» Task to complete
Could the records below please be retyped exactly, with their pictures left out?

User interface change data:
_ _ _
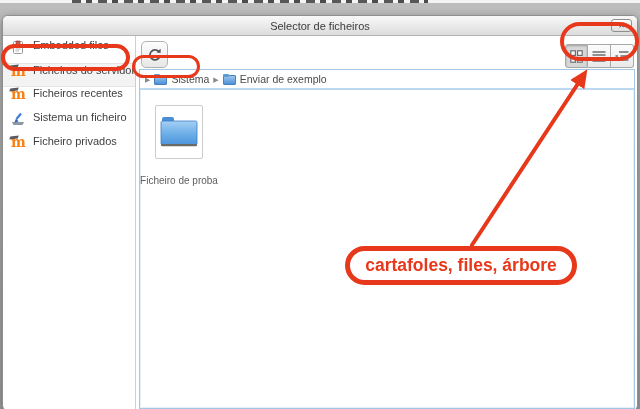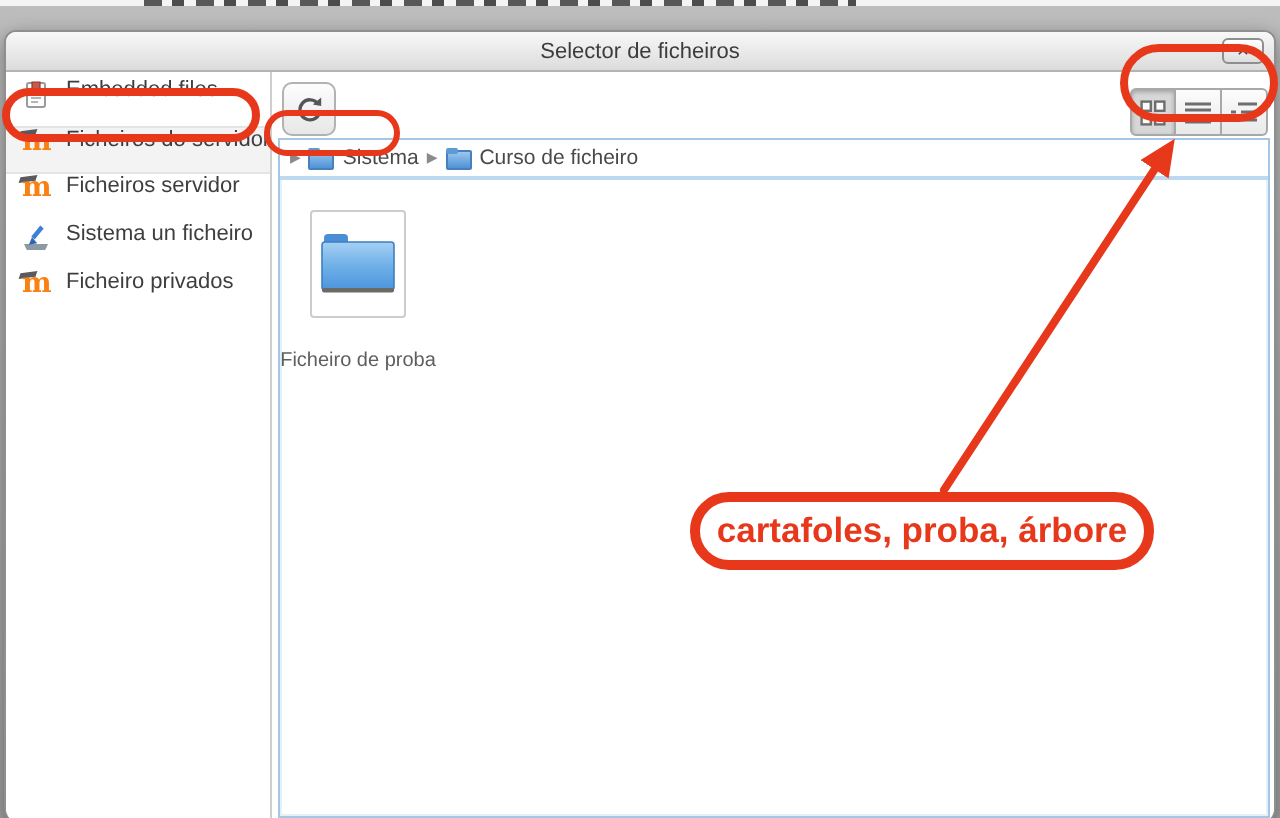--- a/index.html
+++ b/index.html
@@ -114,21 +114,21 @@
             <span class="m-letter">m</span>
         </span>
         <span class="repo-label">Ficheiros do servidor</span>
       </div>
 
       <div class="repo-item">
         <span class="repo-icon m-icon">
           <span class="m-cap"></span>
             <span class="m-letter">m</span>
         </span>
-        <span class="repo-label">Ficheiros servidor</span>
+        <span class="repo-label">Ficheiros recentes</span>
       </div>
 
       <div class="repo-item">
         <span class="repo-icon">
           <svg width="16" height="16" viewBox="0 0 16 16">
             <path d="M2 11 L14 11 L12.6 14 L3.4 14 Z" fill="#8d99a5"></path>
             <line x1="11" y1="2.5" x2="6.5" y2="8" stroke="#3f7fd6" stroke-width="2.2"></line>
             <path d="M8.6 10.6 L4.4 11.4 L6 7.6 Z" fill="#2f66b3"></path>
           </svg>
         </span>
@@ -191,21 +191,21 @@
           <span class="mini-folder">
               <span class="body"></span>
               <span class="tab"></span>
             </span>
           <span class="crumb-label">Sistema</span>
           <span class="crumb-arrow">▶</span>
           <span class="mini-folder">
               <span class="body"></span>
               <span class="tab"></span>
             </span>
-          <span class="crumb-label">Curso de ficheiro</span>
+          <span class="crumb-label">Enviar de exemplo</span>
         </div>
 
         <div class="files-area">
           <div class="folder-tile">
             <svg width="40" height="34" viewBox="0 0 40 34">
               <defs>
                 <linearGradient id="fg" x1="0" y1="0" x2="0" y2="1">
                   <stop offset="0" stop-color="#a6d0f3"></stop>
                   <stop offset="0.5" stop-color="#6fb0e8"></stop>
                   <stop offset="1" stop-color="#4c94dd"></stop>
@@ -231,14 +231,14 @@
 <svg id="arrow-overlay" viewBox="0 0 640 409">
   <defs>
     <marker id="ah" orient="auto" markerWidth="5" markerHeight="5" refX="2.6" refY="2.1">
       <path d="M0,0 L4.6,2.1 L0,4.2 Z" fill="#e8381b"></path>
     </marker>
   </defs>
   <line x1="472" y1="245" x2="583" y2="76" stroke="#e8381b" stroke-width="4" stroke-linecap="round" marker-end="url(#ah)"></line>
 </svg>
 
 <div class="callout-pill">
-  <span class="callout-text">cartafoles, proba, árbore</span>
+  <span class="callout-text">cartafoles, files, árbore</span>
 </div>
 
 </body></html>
_ _ _
» Solution below
--- a/index.html
+++ b/index.html
@@ -114,21 +114,21 @@
             <span class="m-letter">m</span>
         </span>
         <span class="repo-label">Ficheiros do servidor</span>
       </div>
 
       <div class="repo-item">
         <span class="repo-icon m-icon">
           <span class="m-cap"></span>
             <span class="m-letter">m</span>
         </span>
-        <span class="repo-label">Ficheiros servidor</span>
+        <span class="repo-label">Ficheiros recentes</span>
       </div>
 
       <div class="repo-item">
         <span class="repo-icon">
           <svg width="16" height="16" viewBox="0 0 16 16">
             <path d="M2 11 L14 11 L12.6 14 L3.4 14 Z" fill="#8d99a5"></path>
             <line x1="11" y1="2.5" x2="6.5" y2="8" stroke="#3f7fd6" stroke-width="2.2"></line>
             <path d="M8.6 10.6 L4.4 11.4 L6 7.6 Z" fill="#2f66b3"></path>
           </svg>
         </span>
@@ -191,21 +191,21 @@
           <span class="mini-folder">
               <span class="body"></span>
               <span class="tab"></span>
             </span>
           <span class="crumb-label">Sistema</span>
           <span class="crumb-arrow">▶</span>
           <span class="mini-folder">
               <span class="body"></span>
               <span class="tab"></span>
             </span>
-          <span class="crumb-label">Curso de ficheiro</span>
+          <span class="crumb-label">Enviar de exemplo</span>
         </div>
 
         <div class="files-area">
           <div class="folder-tile">
             <svg width="40" height="34" viewBox="0 0 40 34">
               <defs>
                 <linearGradient id="fg" x1="0" y1="0" x2="0" y2="1">
                   <stop offset="0" stop-color="#a6d0f3"></stop>
                   <stop offset="0.5" stop-color="#6fb0e8"></stop>
                   <stop offset="1" stop-color="#4c94dd"></stop>
@@ -231,14 +231,14 @@
 <svg id="arrow-overlay" viewBox="0 0 640 409">
   <defs>
     <marker id="ah" orient="auto" markerWidth="5" markerHeight="5" refX="2.6" refY="2.1">
       <path d="M0,0 L4.6,2.1 L0,4.2 Z" fill="#e8381b"></path>
     </marker>
   </defs>
   <line x1="472" y1="245" x2="583" y2="76" stroke="#e8381b" stroke-width="4" stroke-linecap="round" marker-end="url(#ah)"></line>
 </svg>
 
 <div class="callout-pill">
-  <span class="callout-text">cartafoles, proba, árbore</span>
+  <span class="callout-text">cartafoles, files, árbore</span>
 </div>
 
 </body></html>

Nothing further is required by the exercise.